Category: girls’ flower names
Go straight to the full list of Flower Names for Girls.
Flower names for girls are one of the trendiest categories of baby names today.
First came Lily, one of the trendiest girls’ names of the nineties. Then Daisy began showing up on the chicest babies. Rose became the middle name du jour. And flower names for girls, last a craze a hundred years ago, became the most fashionable group around.
Nameberry includes a wide range of flower names for girls, from garden variety to hothouse blooms. Here, a rundown of the choicest:
Jasmine — The most exotic of the popular flower names, with many spelling variations: Jazmin, Jazzmyn et al. Related: Yasmine and cousins, along with the lovely British favorite Jessamine or Jessamyn, actually French for jasmine.
The British are famous gardeners and have long been more hospitable to flower names than Americans. Here, some heard most often in the British Isles.
Flora — Vintage name with considerable charm.
Ivy — Taking off in a big way in the U.S. thanks to its use as a middle name for baby Blue, daughter of Beyonce and Jay-Z.
Marigold — Posh British choice rarely heard elsewhere.

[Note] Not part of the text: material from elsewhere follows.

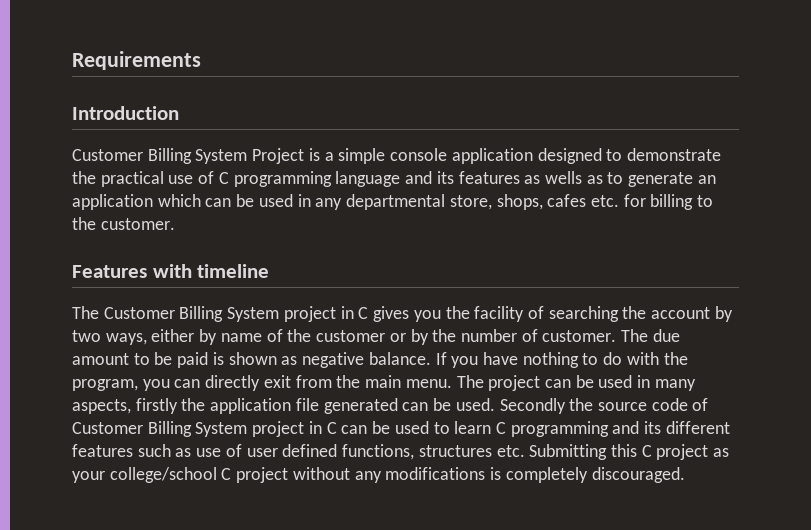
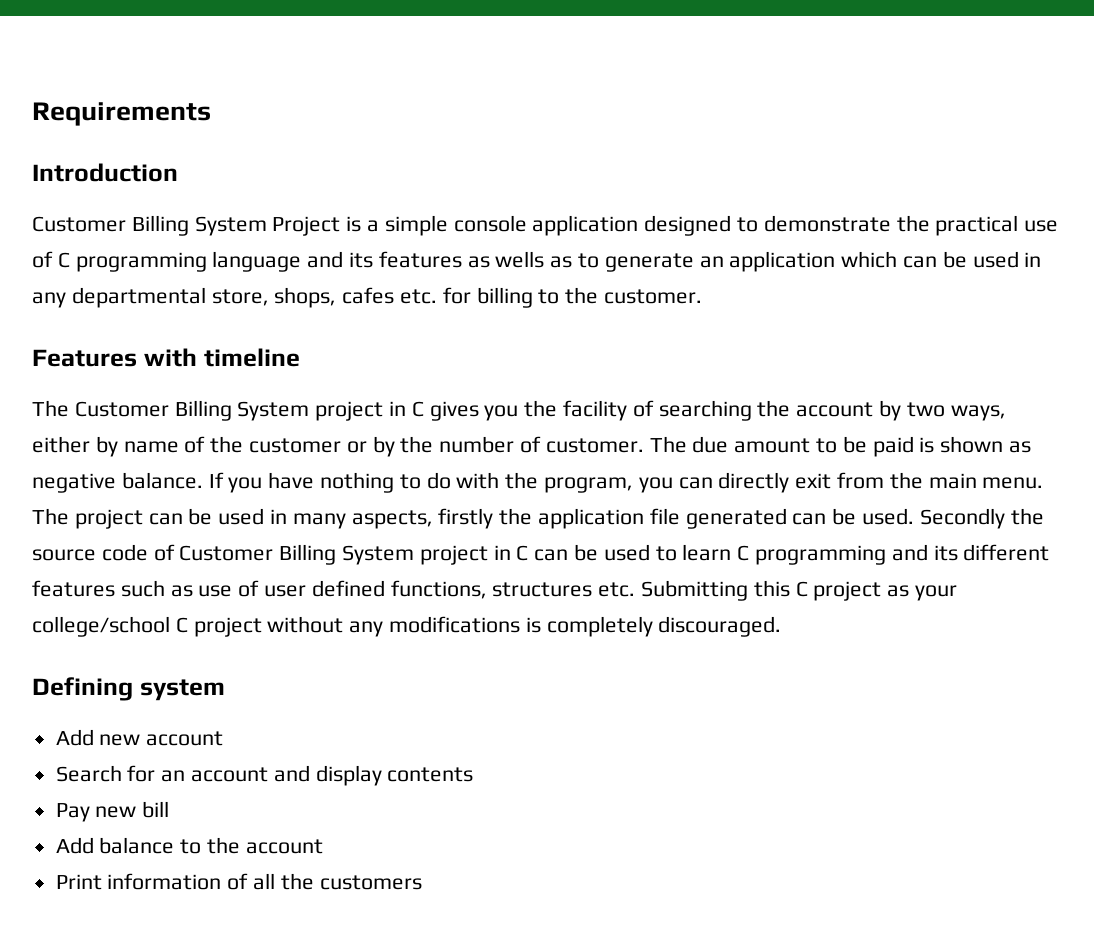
(685, 475) none -> [32,677,225,701] [55,729,224,746] [55,765,474,786] [55,801,170,822] [55,837,323,854] [55,873,422,890] // Defining system // Add new account // Search for an account and display contents // Pay new bill // Add balance to the account // Print information of all the customers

Petunia — Outside of the U.K., heard only in cow fields.
Pansy — Adorable yet the teasing possibilities render this one an unlikely choice.
Primrose — Prim and dainty yet offbeat, the quintessential British name.
Amaryllis — The flower may be similar to a lily, but the name is considerably more offbeat.
Azalea — The z will definitely keep it exotic.
Calla — Another lily relative, also similar to the trendy Callie/Kaylee family of names.
Dahlia — This one seems to be percolating and we expect to hear more.
Lotus — Only for the seriously exotic.
Orchid — Another hothouse bloom not for the shy.
Tulip — Rebecca Romijn and Jerry O’Connell used this as a middle name for one of their twins, and singer Tiny Tim picked it as a first several decades ago. An everyday flower that makes a less-than-ordinary name.
Zinnia — Any z name is off the beaten track.
Azami — Japanese for “thistle flower.”
Gelsey — Persian for “flower,” a balletic choice.
Jacinta — Spanish for hyacinth and more suited to use as a name.
Leilani — Hawaiian name that means ‘heavenly flower” and also has stylish double L sound.
Linnea — Swedish botanist Carl Linneaus named this small white flower, also called the twin flower, after himself.